» **What the task requires**:
Skip every image and restate the data word for word.

» **Task inputs**:
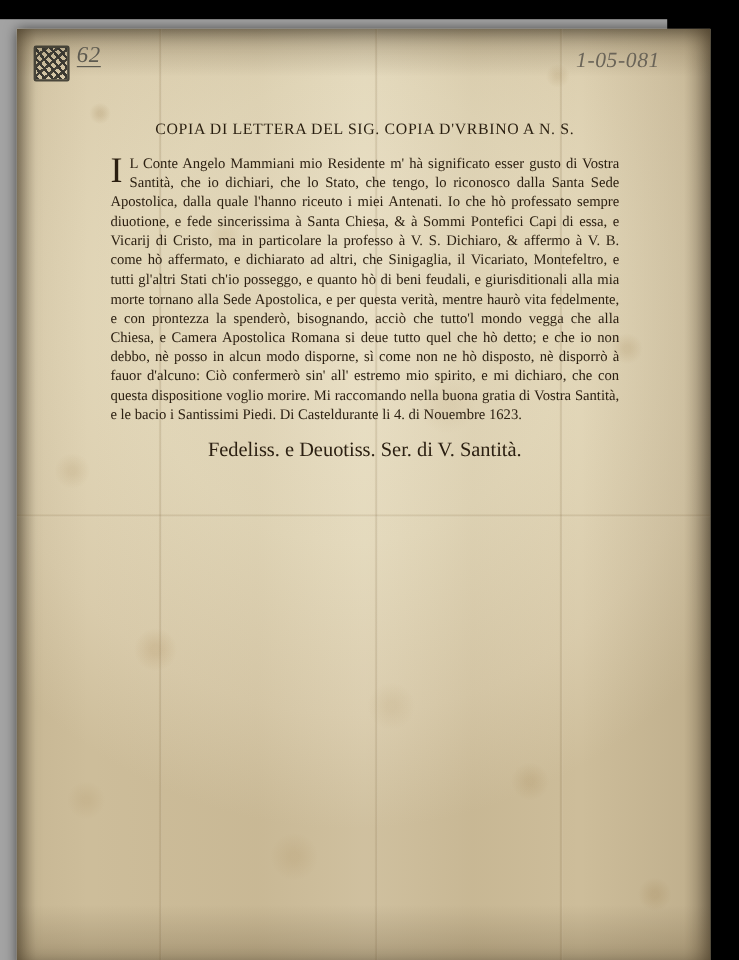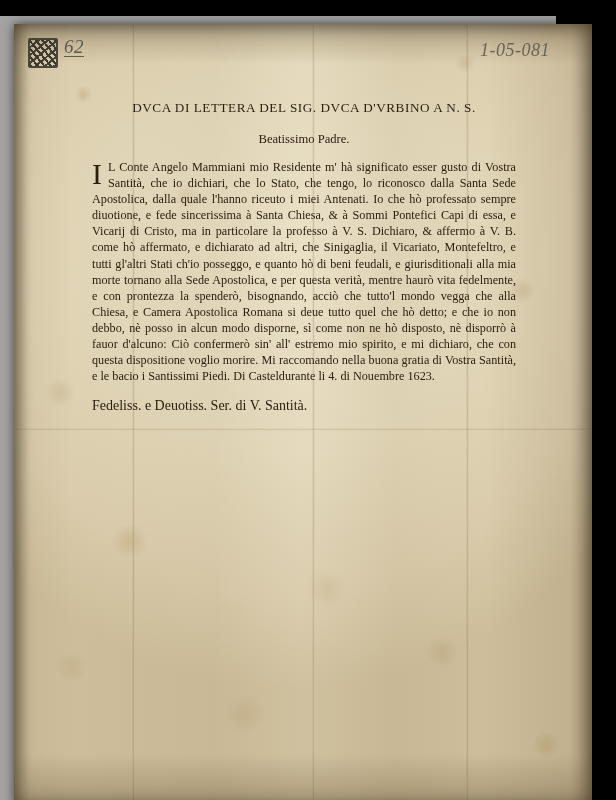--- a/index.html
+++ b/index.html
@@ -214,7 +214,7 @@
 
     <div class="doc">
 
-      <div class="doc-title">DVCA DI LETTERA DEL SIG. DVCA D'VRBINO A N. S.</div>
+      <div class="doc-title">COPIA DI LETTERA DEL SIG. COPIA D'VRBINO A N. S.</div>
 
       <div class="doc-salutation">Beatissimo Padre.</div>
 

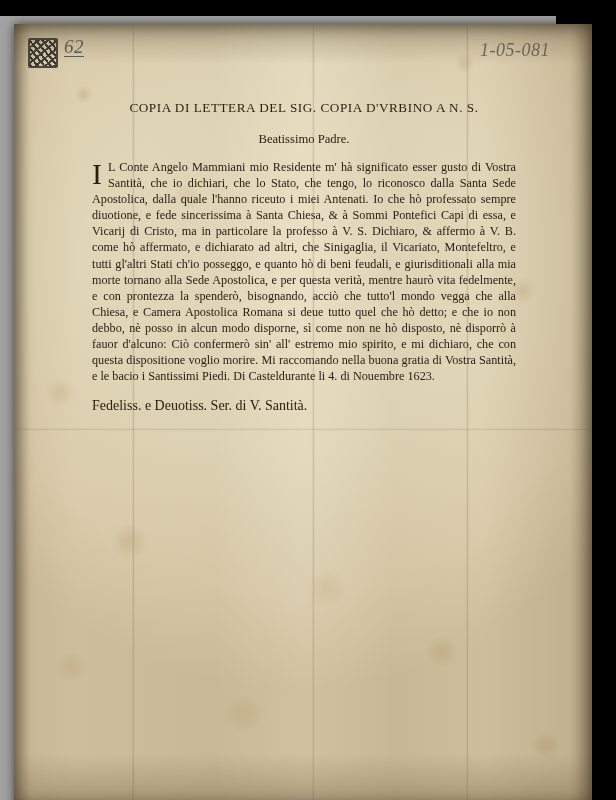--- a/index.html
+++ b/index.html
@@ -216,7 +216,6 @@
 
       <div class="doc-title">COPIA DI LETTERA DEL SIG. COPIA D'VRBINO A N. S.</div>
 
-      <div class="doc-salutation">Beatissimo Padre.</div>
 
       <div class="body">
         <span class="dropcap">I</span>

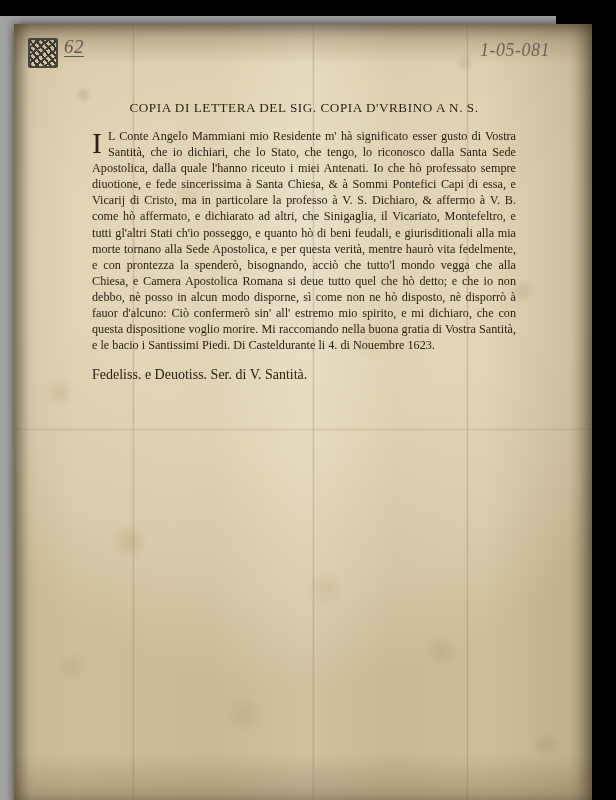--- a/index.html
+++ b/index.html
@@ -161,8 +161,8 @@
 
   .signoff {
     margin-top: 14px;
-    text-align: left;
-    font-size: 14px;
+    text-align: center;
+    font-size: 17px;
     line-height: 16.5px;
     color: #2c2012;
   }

» **Solved exercise**:
--- a/index.html
+++ b/index.html
@@ -214,7 +214,7 @@
 
     <div class="doc">
 
-      <div class="doc-title">DVCA DI LETTERA DEL SIG. DVCA D'VRBINO A N. S.</div>
+      <div class="doc-title">COPIA DI LETTERA DEL SIG. COPIA D'VRBINO A N. S.</div>
 
       <div class="doc-salutation">Beatissimo Padre.</div>
 

--- a/index.html
+++ b/index.html
@@ -216,7 +216,6 @@
 
       <div class="doc-title">COPIA DI LETTERA DEL SIG. COPIA D'VRBINO A N. S.</div>
 
-      <div class="doc-salutation">Beatissimo Padre.</div>
 
       <div class="body">
         <span class="dropcap">I</span>

--- a/index.html
+++ b/index.html
@@ -161,8 +161,8 @@
 
   .signoff {
     margin-top: 14px;
-    text-align: left;
-    font-size: 14px;
+    text-align: center;
+    font-size: 17px;
     line-height: 16.5px;
     color: #2c2012;
   }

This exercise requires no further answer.